(Web page revision data)
Content starts

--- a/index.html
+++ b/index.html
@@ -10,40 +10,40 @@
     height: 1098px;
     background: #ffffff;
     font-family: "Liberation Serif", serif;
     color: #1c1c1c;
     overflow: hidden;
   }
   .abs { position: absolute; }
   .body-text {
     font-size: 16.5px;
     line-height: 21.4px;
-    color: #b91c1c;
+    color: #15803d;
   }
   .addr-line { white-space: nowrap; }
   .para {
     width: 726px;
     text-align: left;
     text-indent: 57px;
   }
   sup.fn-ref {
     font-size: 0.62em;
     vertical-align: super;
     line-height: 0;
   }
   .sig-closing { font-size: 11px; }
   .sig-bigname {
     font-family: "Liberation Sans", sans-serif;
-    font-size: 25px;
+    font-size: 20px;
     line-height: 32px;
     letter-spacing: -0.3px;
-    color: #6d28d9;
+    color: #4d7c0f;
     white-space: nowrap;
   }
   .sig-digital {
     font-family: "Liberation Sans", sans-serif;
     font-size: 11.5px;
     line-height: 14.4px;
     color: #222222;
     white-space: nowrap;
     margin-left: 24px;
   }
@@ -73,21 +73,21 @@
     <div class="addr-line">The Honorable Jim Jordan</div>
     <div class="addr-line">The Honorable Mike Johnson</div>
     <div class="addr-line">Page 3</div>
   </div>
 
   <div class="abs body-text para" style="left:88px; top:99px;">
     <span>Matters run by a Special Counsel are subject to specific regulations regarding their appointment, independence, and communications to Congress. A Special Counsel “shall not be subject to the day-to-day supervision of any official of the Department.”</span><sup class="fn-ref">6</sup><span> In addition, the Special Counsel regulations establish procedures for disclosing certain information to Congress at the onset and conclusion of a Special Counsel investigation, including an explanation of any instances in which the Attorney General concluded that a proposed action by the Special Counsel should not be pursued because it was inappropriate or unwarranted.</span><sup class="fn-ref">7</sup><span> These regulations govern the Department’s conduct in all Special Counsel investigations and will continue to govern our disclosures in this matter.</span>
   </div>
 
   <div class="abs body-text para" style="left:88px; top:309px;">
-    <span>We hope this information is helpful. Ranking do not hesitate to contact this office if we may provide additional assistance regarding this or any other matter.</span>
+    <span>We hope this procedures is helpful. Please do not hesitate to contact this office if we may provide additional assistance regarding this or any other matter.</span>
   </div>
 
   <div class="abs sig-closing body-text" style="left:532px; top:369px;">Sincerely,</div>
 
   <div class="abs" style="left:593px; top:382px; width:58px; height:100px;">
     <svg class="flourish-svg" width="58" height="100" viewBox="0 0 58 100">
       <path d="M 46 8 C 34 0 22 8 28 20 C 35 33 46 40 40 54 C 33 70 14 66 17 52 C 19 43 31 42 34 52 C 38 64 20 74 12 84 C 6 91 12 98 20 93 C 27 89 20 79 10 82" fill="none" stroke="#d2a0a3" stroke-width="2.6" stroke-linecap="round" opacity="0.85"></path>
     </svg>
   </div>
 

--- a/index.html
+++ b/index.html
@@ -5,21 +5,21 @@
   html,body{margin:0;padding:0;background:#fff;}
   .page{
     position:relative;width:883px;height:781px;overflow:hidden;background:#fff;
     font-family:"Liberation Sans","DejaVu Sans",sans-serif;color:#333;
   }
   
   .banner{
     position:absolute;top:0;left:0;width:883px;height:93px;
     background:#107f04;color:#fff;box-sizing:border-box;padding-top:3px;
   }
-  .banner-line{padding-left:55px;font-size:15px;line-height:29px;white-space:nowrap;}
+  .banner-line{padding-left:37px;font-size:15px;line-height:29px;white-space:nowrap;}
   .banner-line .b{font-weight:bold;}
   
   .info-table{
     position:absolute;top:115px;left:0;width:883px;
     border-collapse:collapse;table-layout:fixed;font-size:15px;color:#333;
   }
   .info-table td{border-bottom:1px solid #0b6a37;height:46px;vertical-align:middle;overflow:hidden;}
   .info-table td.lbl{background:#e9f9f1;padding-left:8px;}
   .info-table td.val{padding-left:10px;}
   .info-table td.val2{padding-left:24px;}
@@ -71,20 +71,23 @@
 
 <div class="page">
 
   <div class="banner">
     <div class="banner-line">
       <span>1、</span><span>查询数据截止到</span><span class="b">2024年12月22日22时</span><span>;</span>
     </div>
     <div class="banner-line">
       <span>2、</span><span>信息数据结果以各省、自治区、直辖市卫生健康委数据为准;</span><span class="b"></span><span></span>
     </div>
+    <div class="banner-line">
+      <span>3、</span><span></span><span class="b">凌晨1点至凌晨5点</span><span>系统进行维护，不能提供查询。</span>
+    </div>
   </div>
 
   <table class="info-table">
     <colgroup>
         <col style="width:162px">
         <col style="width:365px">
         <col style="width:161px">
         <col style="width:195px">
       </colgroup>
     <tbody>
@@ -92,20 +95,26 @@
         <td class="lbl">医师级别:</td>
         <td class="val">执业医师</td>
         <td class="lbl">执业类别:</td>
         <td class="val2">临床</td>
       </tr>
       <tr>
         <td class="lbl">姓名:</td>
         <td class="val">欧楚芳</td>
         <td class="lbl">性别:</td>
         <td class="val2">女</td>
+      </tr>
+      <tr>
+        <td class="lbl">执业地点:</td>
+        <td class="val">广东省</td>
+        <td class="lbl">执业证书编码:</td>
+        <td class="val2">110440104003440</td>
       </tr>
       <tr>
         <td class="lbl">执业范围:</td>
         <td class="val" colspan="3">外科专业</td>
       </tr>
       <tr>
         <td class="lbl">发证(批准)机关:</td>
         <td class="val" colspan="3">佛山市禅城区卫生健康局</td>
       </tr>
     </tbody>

Content ends

* EXERCISE OBJECTIVE *
Please return every line from the first one in the records above down to the line containing "<span>Matters run by", including both, exactly as written and nothing more.

* FINISHED EXERCISE *
--- a/index.html
+++ b/index.html
@@ -10,40 +10,40 @@
     height: 1098px;
     background: #ffffff;
     font-family: "Liberation Serif", serif;
     color: #1c1c1c;
     overflow: hidden;
   }
   .abs { position: absolute; }
   .body-text {
     font-size: 16.5px;
     line-height: 21.4px;
-    color: #b91c1c;
+    color: #15803d;
   }
   .addr-line { white-space: nowrap; }
   .para {
     width: 726px;
     text-align: left;
     text-indent: 57px;
   }
   sup.fn-ref {
     font-size: 0.62em;
     vertical-align: super;
     line-height: 0;
   }
   .sig-closing { font-size: 11px; }
   .sig-bigname {
     font-family: "Liberation Sans", sans-serif;
-    font-size: 25px;
+    font-size: 20px;
     line-height: 32px;
     letter-spacing: -0.3px;
-    color: #6d28d9;
+    color: #4d7c0f;
     white-space: nowrap;
   }
   .sig-digital {
     font-family: "Liberation Sans", sans-serif;
     font-size: 11.5px;
     line-height: 14.4px;
     color: #222222;
     white-space: nowrap;
     margin-left: 24px;
   }
@@ -73,21 +73,21 @@
     <div class="addr-line">The Honorable Jim Jordan</div>
     <div class="addr-line">The Honorable Mike Johnson</div>
     <div class="addr-line">Page 3</div>
   </div>
 
   <div class="abs body-text para" style="left:88px; top:99px;">
     <span>Matters run by a Special Counsel are subject to specific regulations regarding their appointment, independence, and communications to Congress. A Special Counsel “shall not be subject to the day-to-day supervision of any official of the Department.”</span><sup class="fn-ref">6</sup><span> In addition, the Special Counsel regulations establish procedures for disclosing certain information to Congress at the onset and conclusion of a Special Counsel investigation, including an explanation of any instances in which the Attorney General concluded that a proposed action by the Special Counsel should not be pursued because it was inappropriate or unwarranted.</span><sup class="fn-ref">7</sup><span> These regulations govern the Department’s conduct in all Special Counsel investigations and will continue to govern our disclosures in this matter.</span>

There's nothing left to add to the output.